Aim of the task: Return each line of the records with nothing changed, pictures excepted.

Provided data:
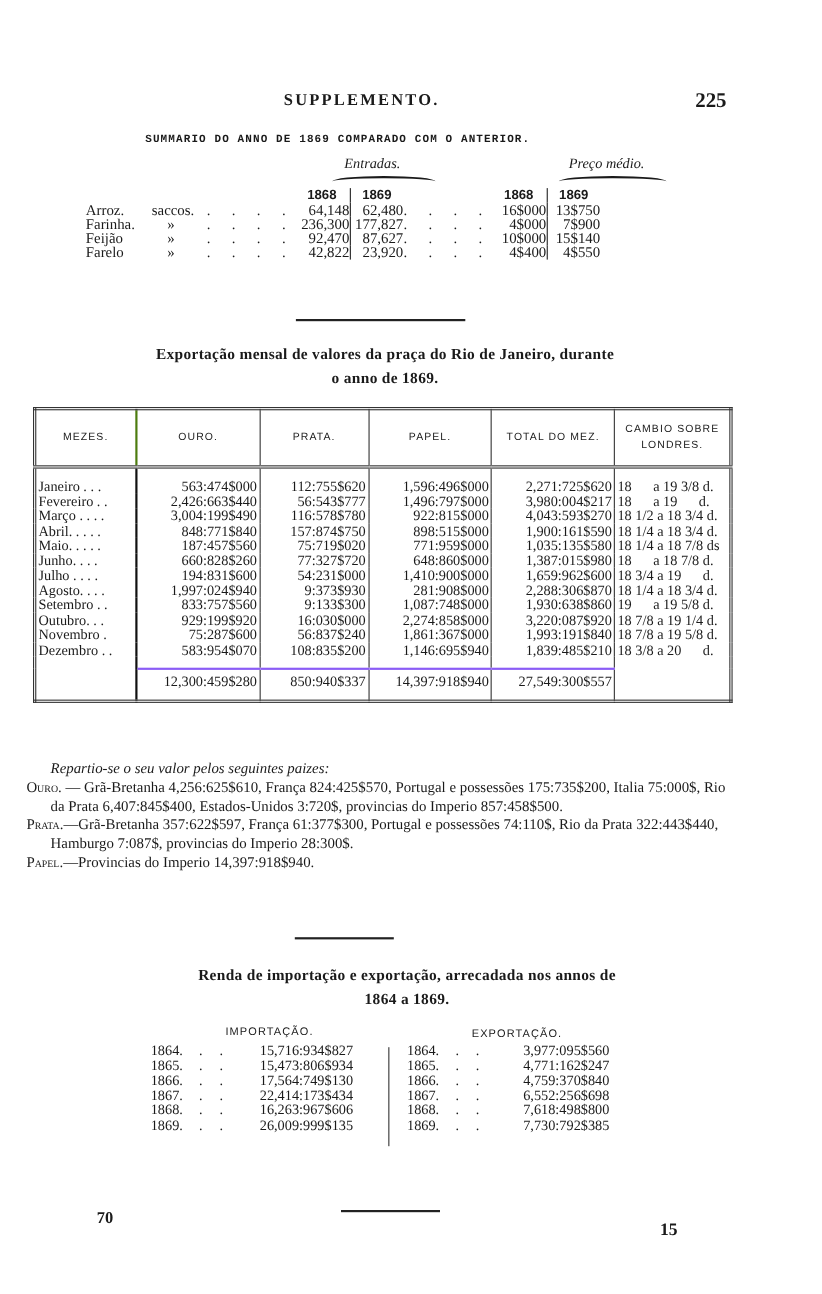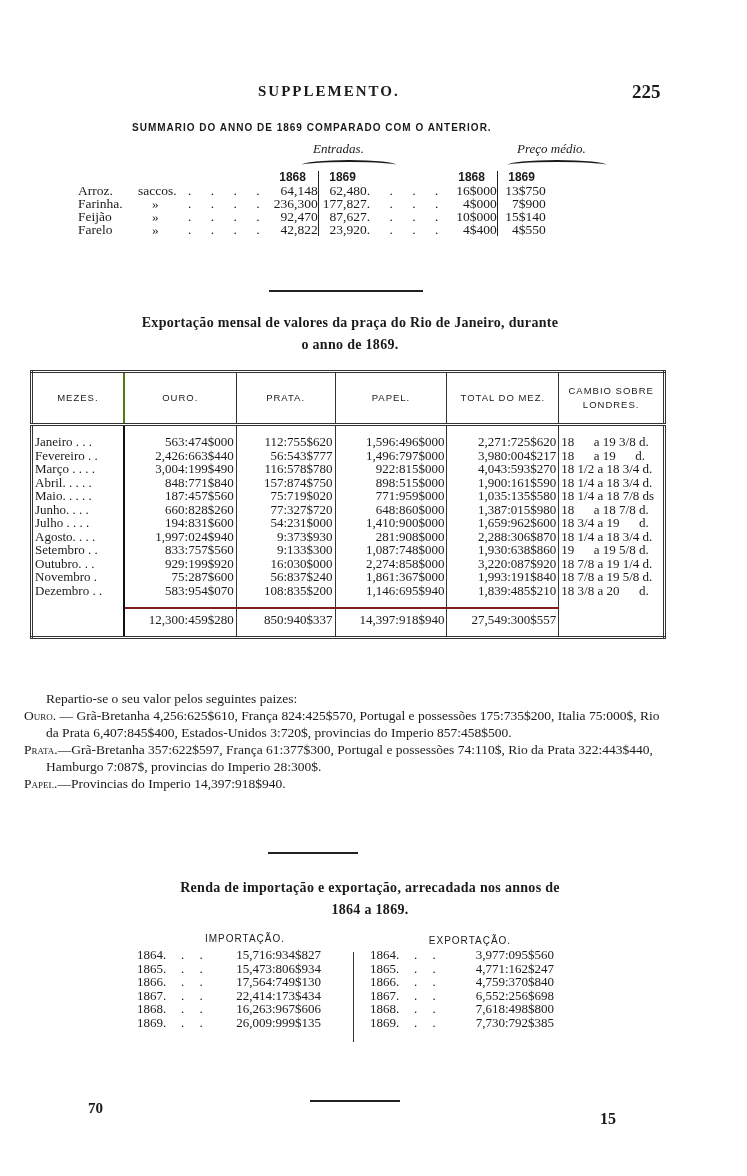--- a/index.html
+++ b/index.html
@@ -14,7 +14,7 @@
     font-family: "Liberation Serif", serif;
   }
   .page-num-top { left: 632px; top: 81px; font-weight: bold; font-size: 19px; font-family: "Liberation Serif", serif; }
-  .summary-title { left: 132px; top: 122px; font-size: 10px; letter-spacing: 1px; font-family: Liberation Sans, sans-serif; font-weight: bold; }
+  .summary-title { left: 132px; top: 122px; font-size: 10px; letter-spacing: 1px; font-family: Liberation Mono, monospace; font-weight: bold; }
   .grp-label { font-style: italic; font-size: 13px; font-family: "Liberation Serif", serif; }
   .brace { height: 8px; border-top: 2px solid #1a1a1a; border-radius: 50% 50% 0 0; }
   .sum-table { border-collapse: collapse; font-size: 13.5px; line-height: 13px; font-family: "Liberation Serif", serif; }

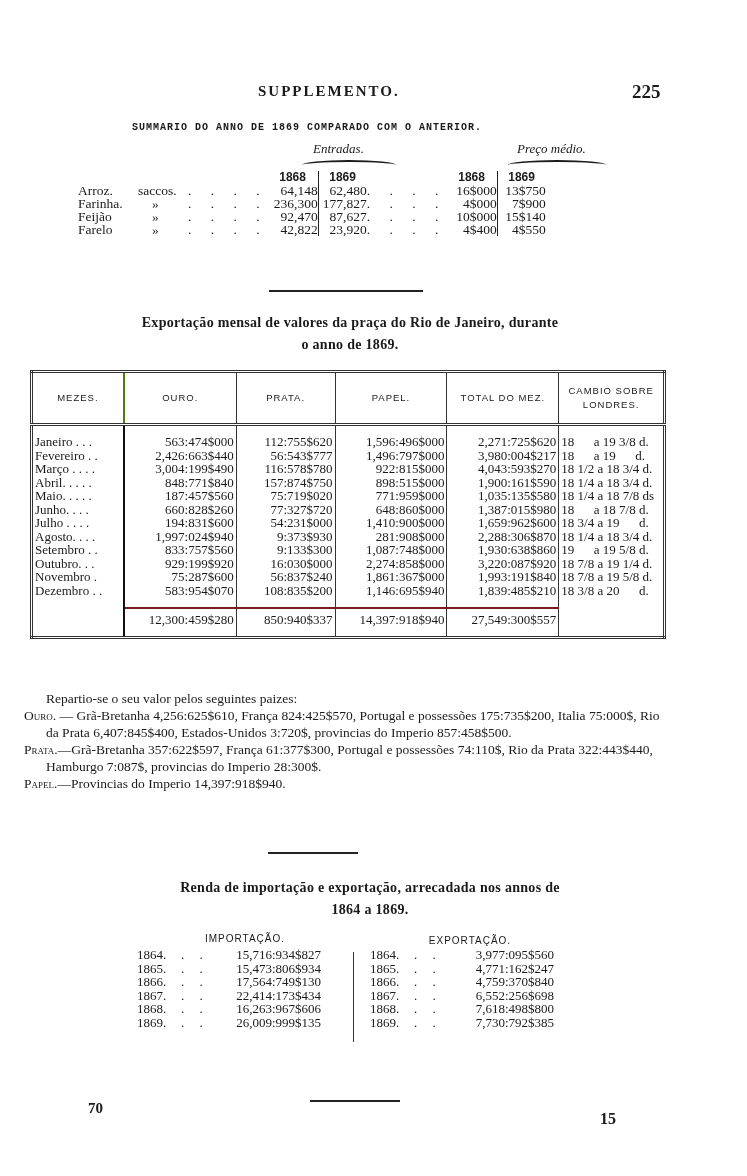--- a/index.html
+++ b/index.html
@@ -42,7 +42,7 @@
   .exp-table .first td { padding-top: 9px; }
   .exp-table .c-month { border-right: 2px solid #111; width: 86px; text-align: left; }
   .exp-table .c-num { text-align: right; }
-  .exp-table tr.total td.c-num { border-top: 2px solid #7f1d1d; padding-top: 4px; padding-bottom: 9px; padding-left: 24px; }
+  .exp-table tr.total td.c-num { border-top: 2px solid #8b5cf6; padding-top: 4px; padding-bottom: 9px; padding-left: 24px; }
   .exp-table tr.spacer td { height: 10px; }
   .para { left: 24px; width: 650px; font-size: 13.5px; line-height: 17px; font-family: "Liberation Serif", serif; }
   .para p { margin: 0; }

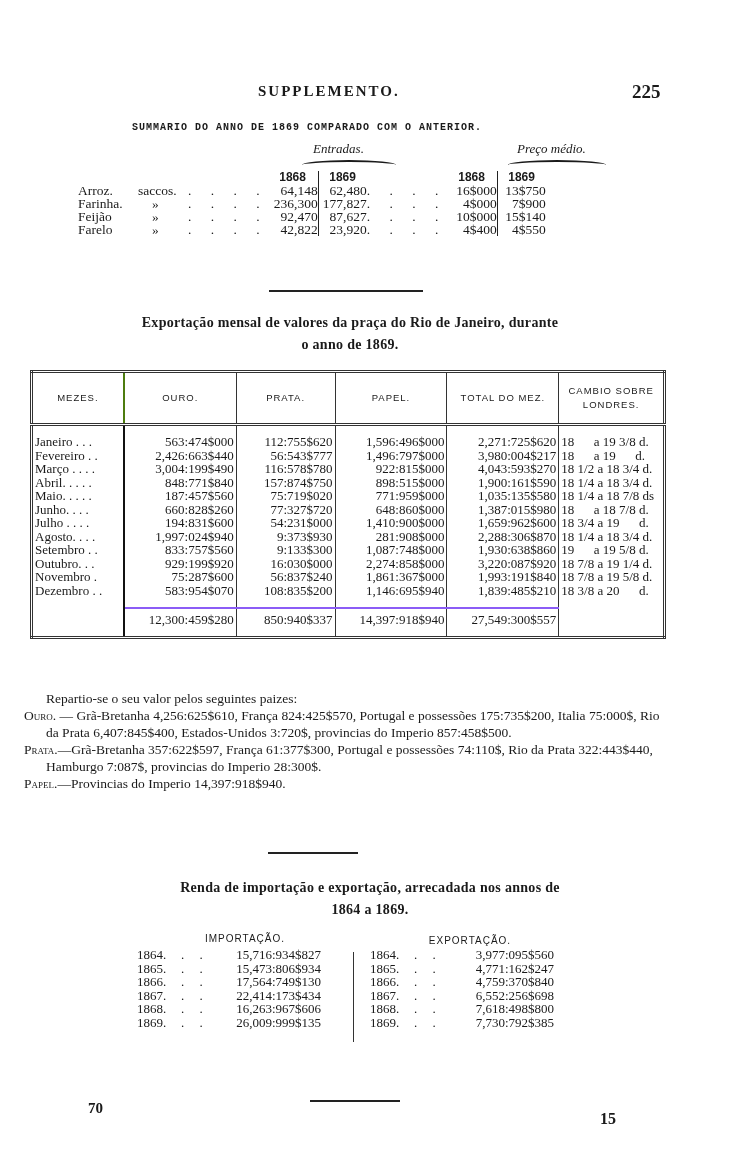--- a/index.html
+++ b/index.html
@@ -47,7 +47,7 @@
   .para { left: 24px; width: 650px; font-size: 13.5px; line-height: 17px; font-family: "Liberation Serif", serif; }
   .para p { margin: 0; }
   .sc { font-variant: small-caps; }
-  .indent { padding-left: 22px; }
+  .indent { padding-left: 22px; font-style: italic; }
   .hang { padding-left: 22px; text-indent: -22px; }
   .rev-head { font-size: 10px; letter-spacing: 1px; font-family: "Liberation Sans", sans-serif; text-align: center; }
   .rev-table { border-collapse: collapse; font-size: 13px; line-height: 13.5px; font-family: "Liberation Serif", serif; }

Task result:
--- a/index.html
+++ b/index.html
@@ -14,7 +14,7 @@
     font-family: "Liberation Serif", serif;
   }
   .page-num-top { left: 632px; top: 81px; font-weight: bold; font-size: 19px; font-family: "Liberation Serif", serif; }
-  .summary-title { left: 132px; top: 122px; font-size: 10px; letter-spacing: 1px; font-family: Liberation Sans, sans-serif; font-weight: bold; }
+  .summary-title { left: 132px; top: 122px; font-size: 10px; letter-spacing: 1px; font-family: Liberation Mono, monospace; font-weight: bold; }
   .grp-label { font-style: italic; font-size: 13px; font-family: "Liberation Serif", serif; }
   .brace { height: 8px; border-top: 2px solid #1a1a1a; border-radius: 50% 50% 0 0; }
   .sum-table { border-collapse: collapse; font-size: 13.5px; line-height: 13px; font-family: "Liberation Serif", serif; }

--- a/index.html
+++ b/index.html
@@ -42,7 +42,7 @@
   .exp-table .first td { padding-top: 9px; }
   .exp-table .c-month { border-right: 2px solid #111; width: 86px; text-align: left; }
   .exp-table .c-num { text-align: right; }
-  .exp-table tr.total td.c-num { border-top: 2px solid #7f1d1d; padding-top: 4px; padding-bottom: 9px; padding-left: 24px; }
+  .exp-table tr.total td.c-num { border-top: 2px solid #8b5cf6; padding-top: 4px; padding-bottom: 9px; padding-left: 24px; }
   .exp-table tr.spacer td { height: 10px; }
   .para { left: 24px; width: 650px; font-size: 13.5px; line-height: 17px; font-family: "Liberation Serif", serif; }
   .para p { margin: 0; }

--- a/index.html
+++ b/index.html
@@ -47,7 +47,7 @@
   .para { left: 24px; width: 650px; font-size: 13.5px; line-height: 17px; font-family: "Liberation Serif", serif; }
   .para p { margin: 0; }
   .sc { font-variant: small-caps; }
-  .indent { padding-left: 22px; }
+  .indent { padding-left: 22px; font-style: italic; }
   .hang { padding-left: 22px; text-indent: -22px; }
   .rev-head { font-size: 10px; letter-spacing: 1px; font-family: "Liberation Sans", sans-serif; text-align: center; }
   .rev-table { border-collapse: collapse; font-size: 13px; line-height: 13.5px; font-family: "Liberation Serif", serif; }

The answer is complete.